Given data START
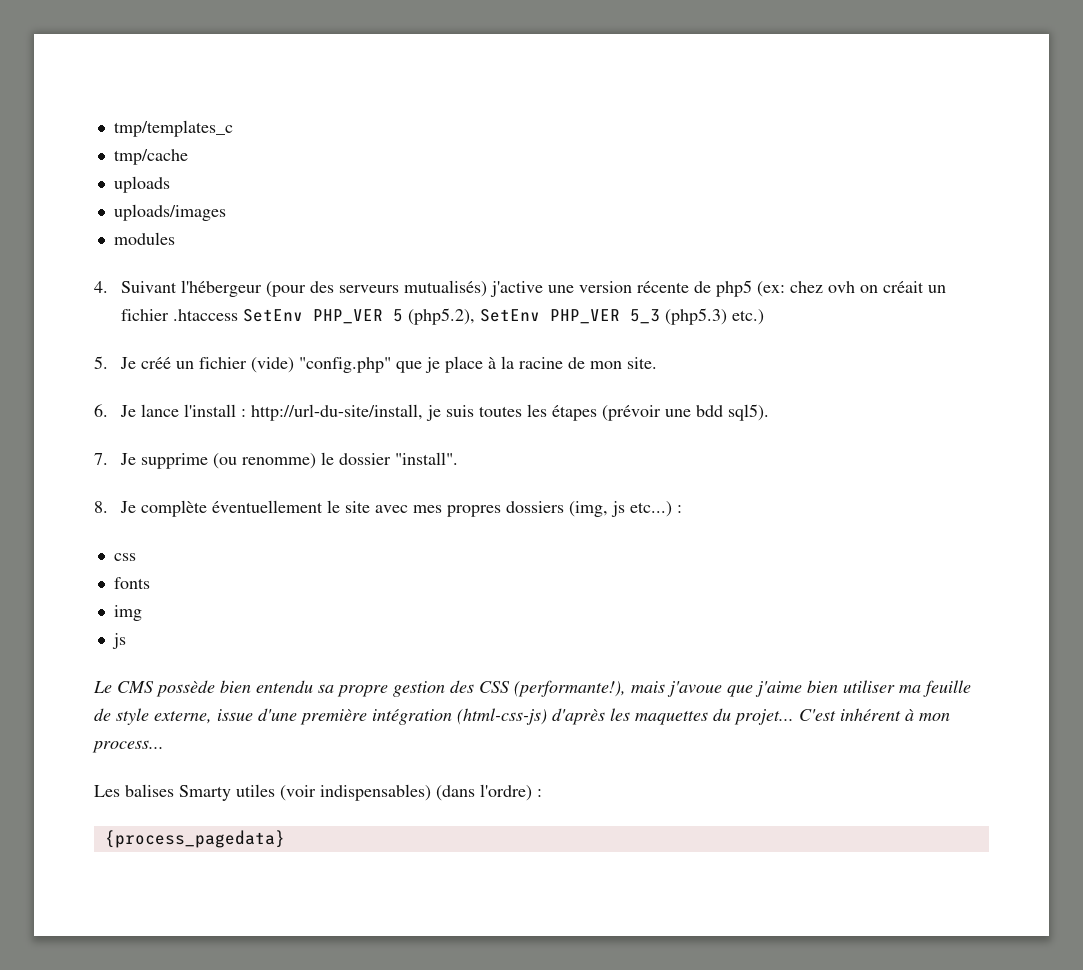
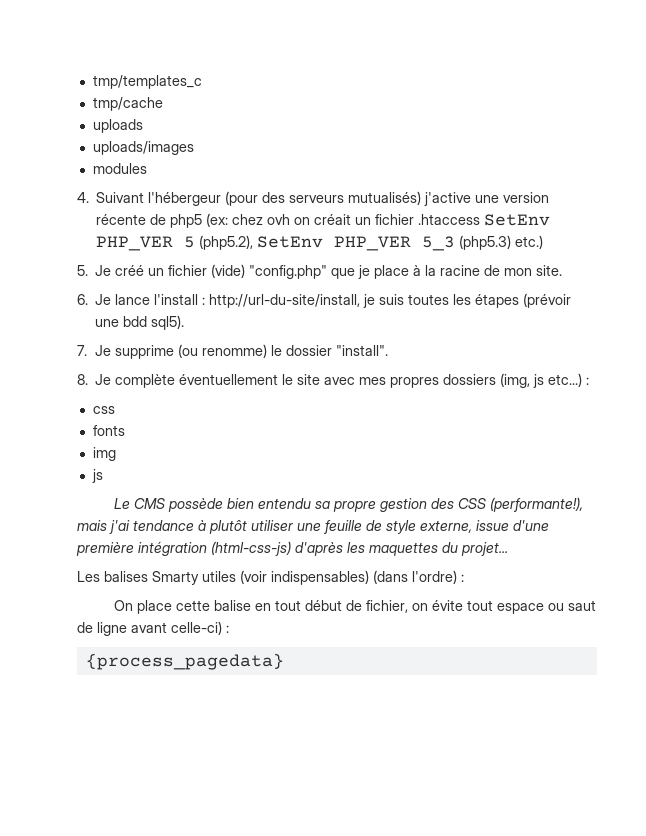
- Le CMS possède bien entendu sa propre gestion des CSS (performante!), mais j'avoue que j'aime bien utiliser ma feuille de style externe, issue d'une première intégration (html-css-js) d'après les maquettes du projet... C'est inhérent à mon process...
+ Le CMS possède bien entendu sa propre gestion des CSS (performante!), mais j'ai tendance à plutôt utiliser une feuille de style externe, issue d'une première intégration (html-css-js) d'après les maquettes du projet...
+ On place cette balise en tout début de fichier, on évite tout espace ou saut de ligne avant celle-ci) :

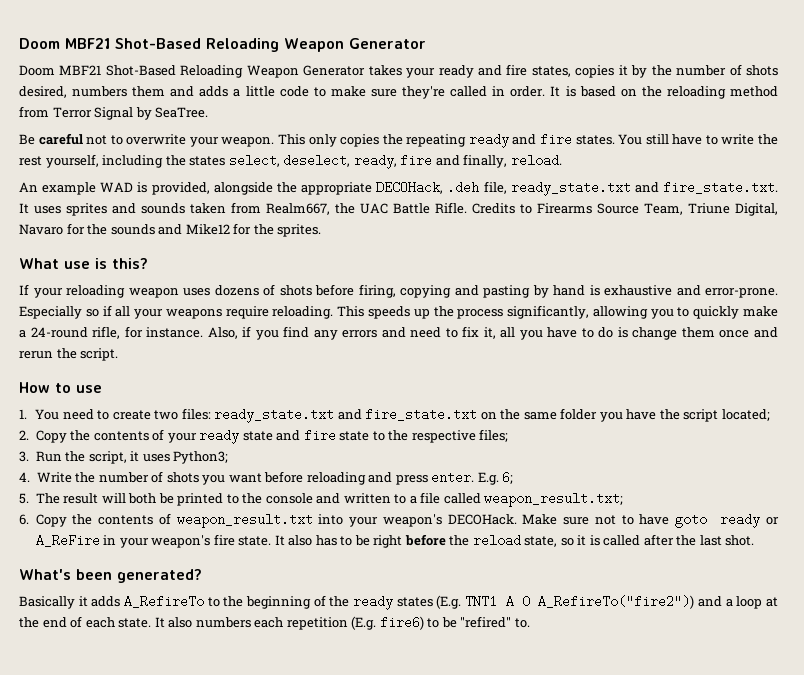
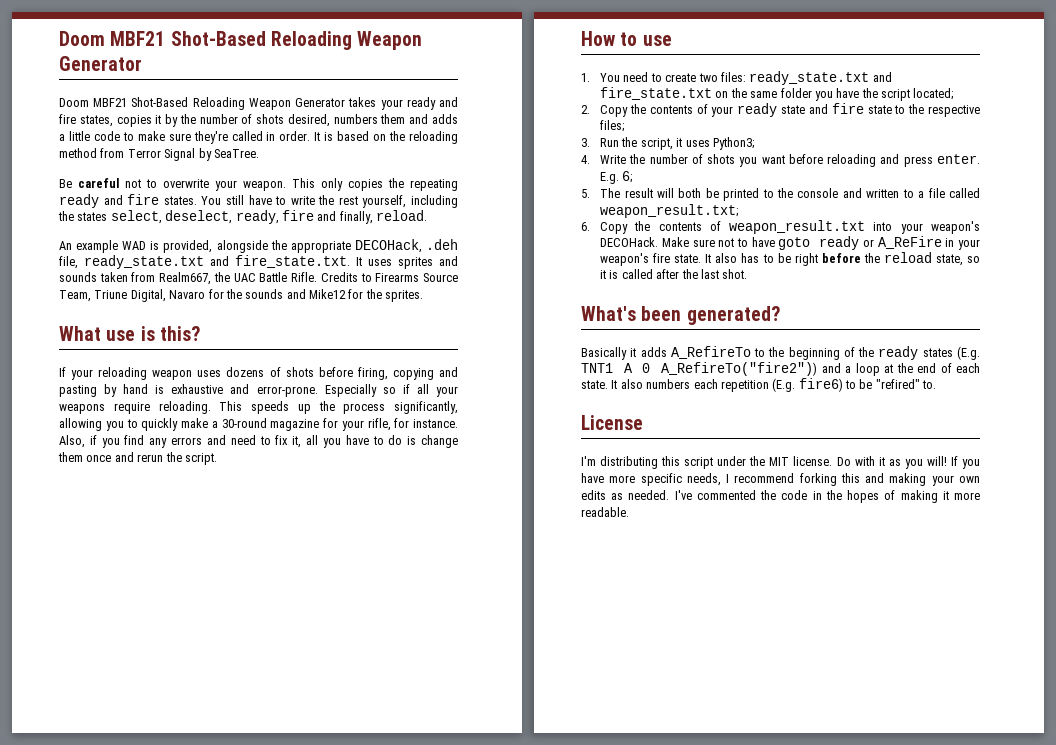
- This speeds up the process significantly, allowing you to quickly make a 24-round rifle, for instance.
+ This speeds up the process significantly, allowing you to quickly make a 30-round magazine for your rifle, for instance.
+ License
+ I'm distributing this script under the MIT license. Do with it as you will! If you have more specific needs, I recommend forking this and making your own edits as needed. I've commented the code in the hopes of making it more readable.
Given data END
Brief -
Every line in the data above that contains "issue" needs to be copied.

Reply to the exercise -
- Le CMS possède bien entendu sa propre gestion des CSS (performante!), mais j'avoue que j'aime bien utiliser ma feuille de style externe, issue d'une première intégration (html-css-js) d'après les maquettes du projet... C'est inhérent à mon process...
+ Le CMS possède bien entendu sa propre gestion des CSS (performante!), mais j'ai tendance à plutôt utiliser une feuille de style externe, issue d'une première intégration (html-css-js) d'après les maquettes du projet...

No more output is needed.